Before-and-after page screenshots
[Start of Attachment]
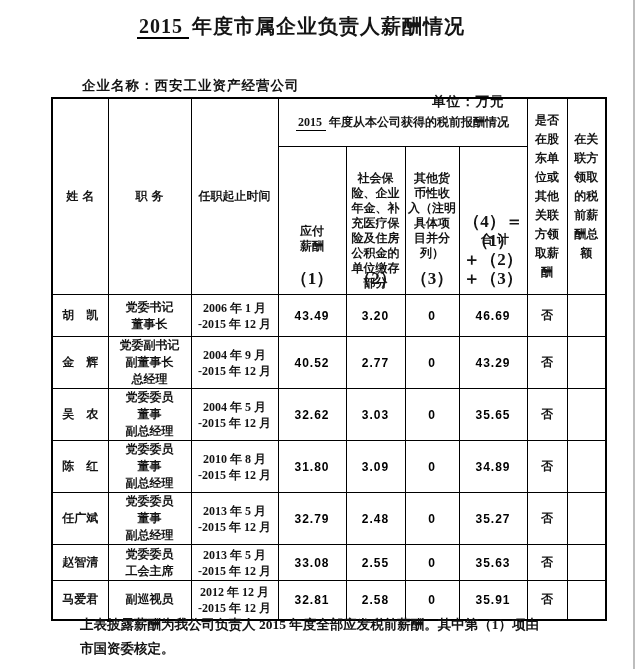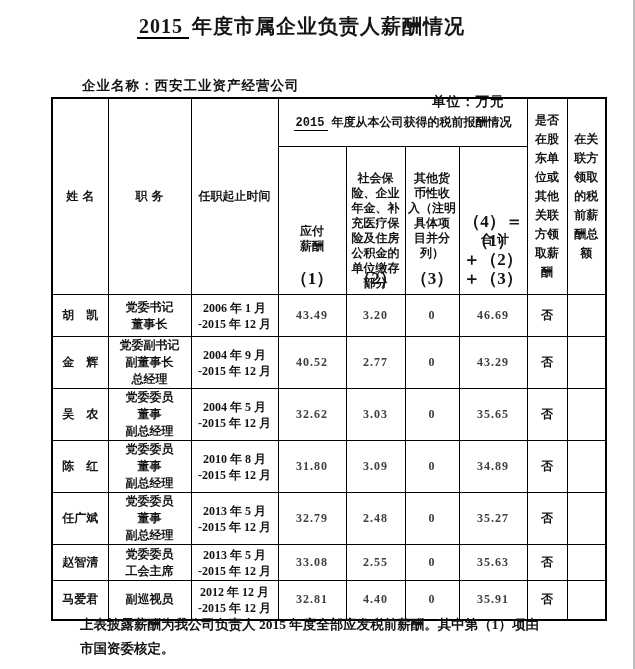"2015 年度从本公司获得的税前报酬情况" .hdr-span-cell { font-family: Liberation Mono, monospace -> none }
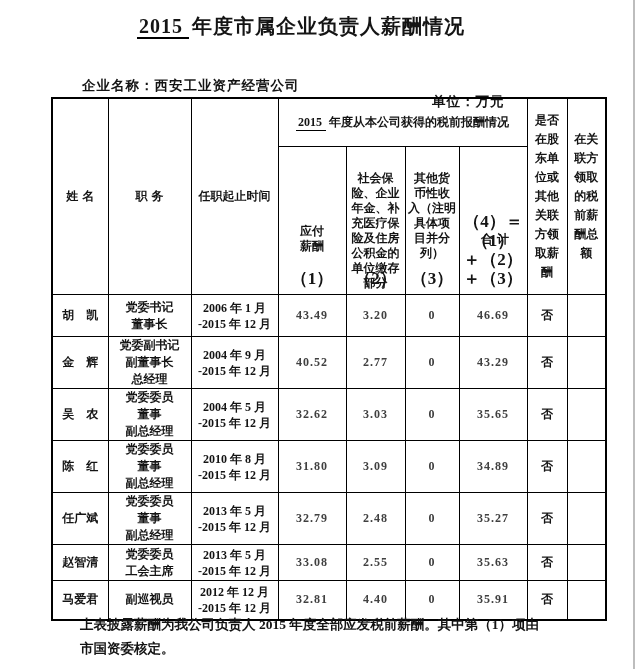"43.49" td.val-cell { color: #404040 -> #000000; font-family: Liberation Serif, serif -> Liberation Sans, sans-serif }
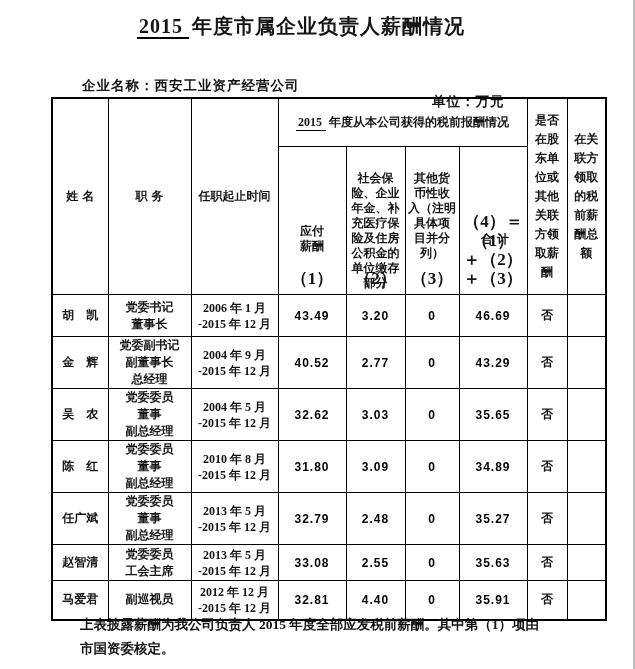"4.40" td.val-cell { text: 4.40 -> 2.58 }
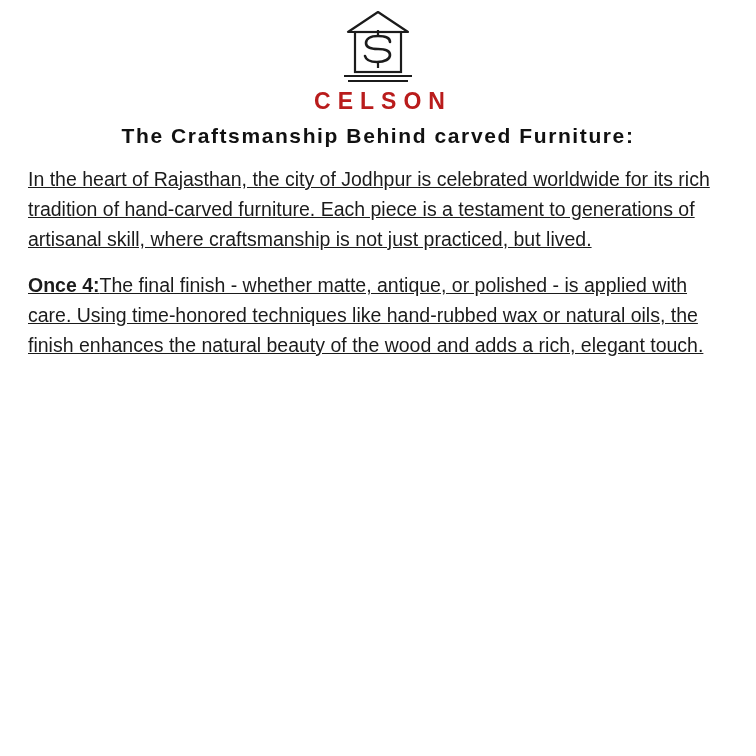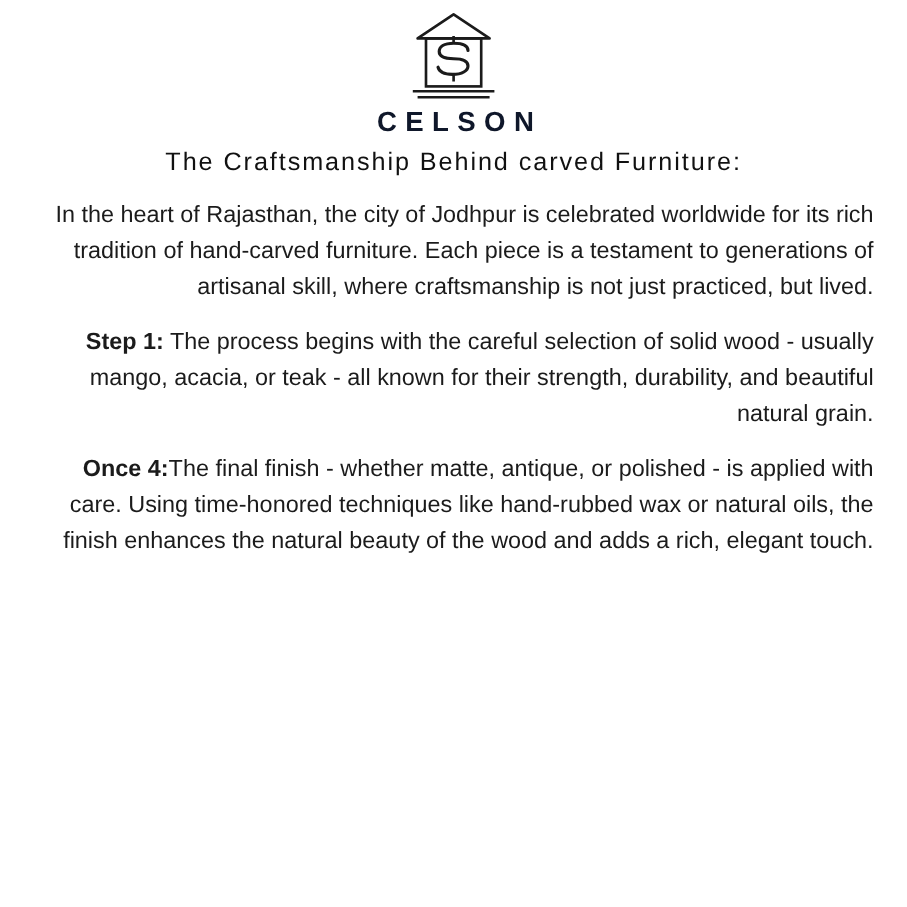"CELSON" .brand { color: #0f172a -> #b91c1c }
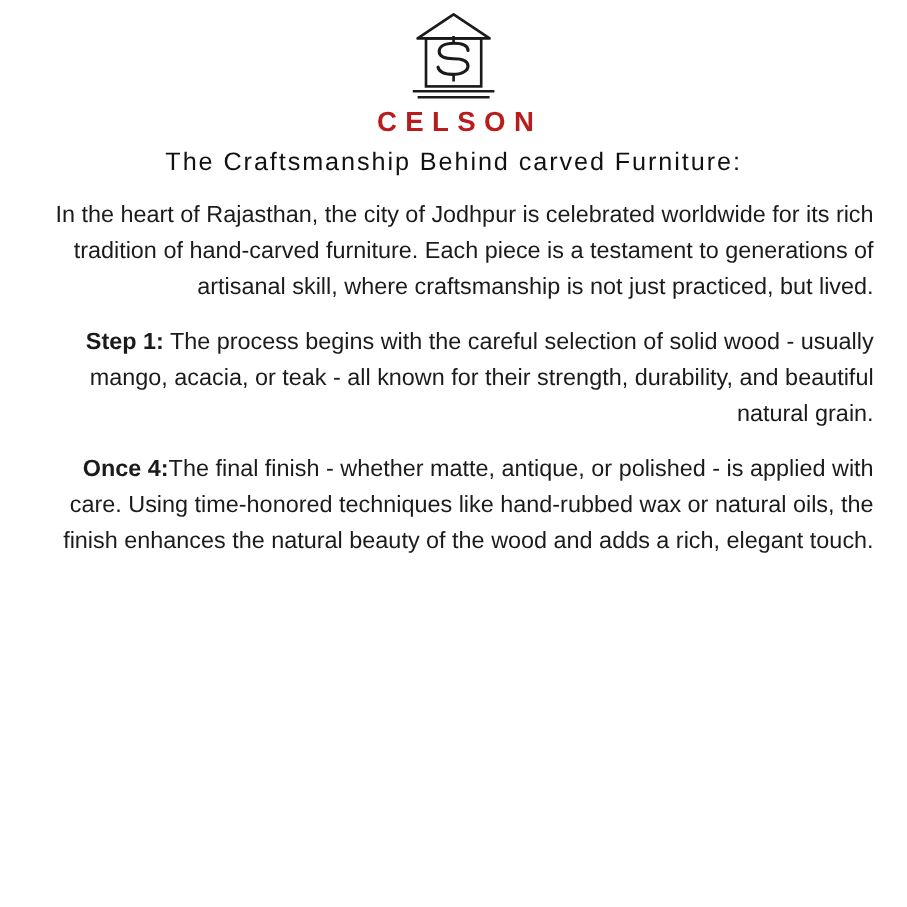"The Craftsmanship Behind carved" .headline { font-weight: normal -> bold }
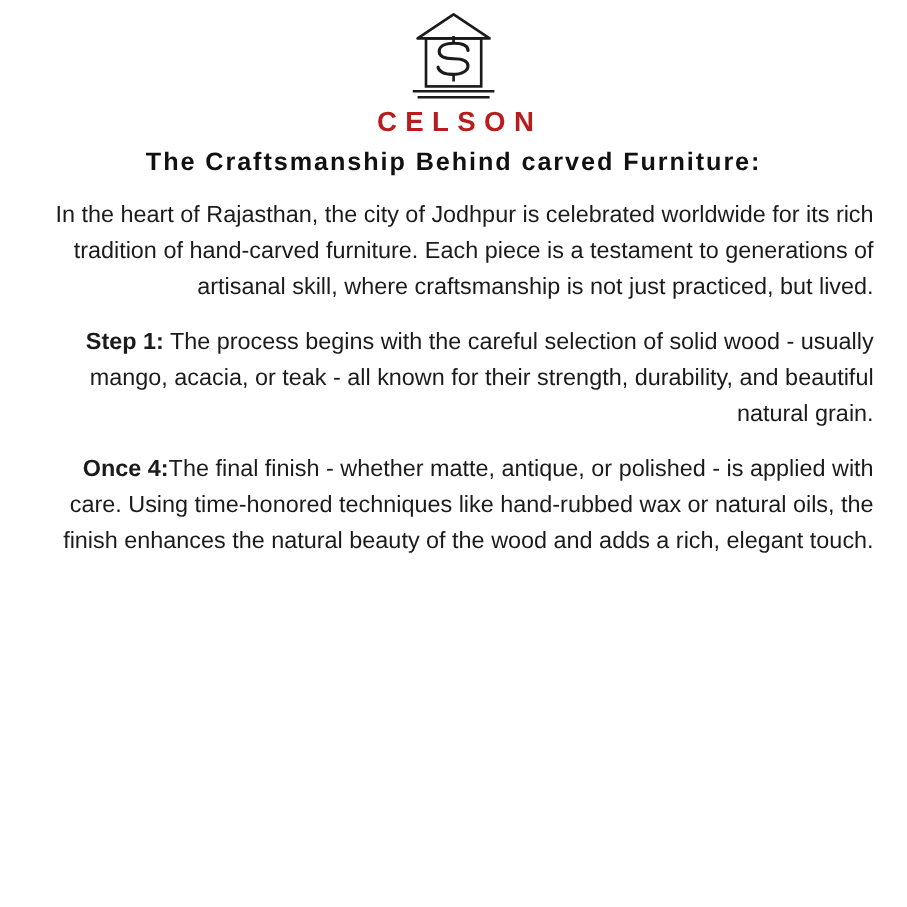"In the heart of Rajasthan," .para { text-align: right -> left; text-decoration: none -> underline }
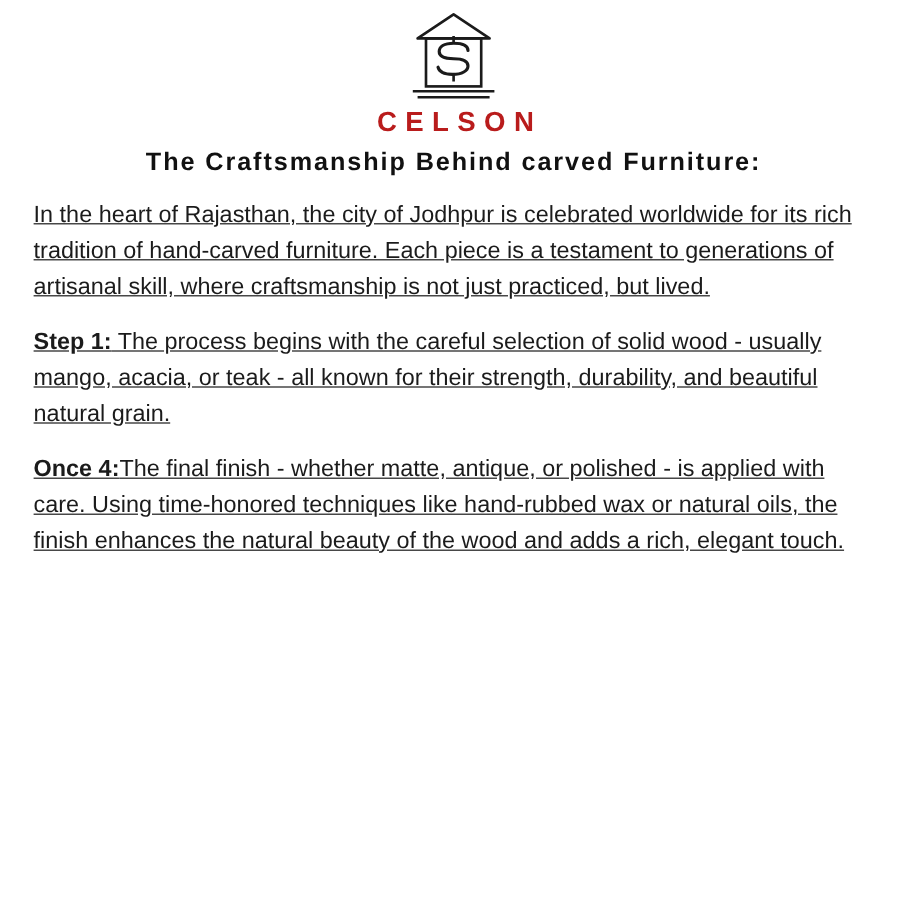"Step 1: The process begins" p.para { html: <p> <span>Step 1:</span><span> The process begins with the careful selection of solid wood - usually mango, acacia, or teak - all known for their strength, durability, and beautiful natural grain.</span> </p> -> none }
[End of Attachment]
*EXERCISE GOAL*
Line for line, output the entries above from the line with "text: 4.40 ->" to the line with "the heart of", both included, and nothing more. Skip pictures.

*SOLVED PROBLEM*
"4.40" td.val-cell { text: 4.40 -> 2.58 }
"CELSON" .brand { color: #0f172a -> #b91c1c }
"The Craftsmanship Behind carved" .headline { font-weight: normal -> bold }
"In the heart of Rajasthan," .para { text-align: right -> left; text-decoration: none -> underline }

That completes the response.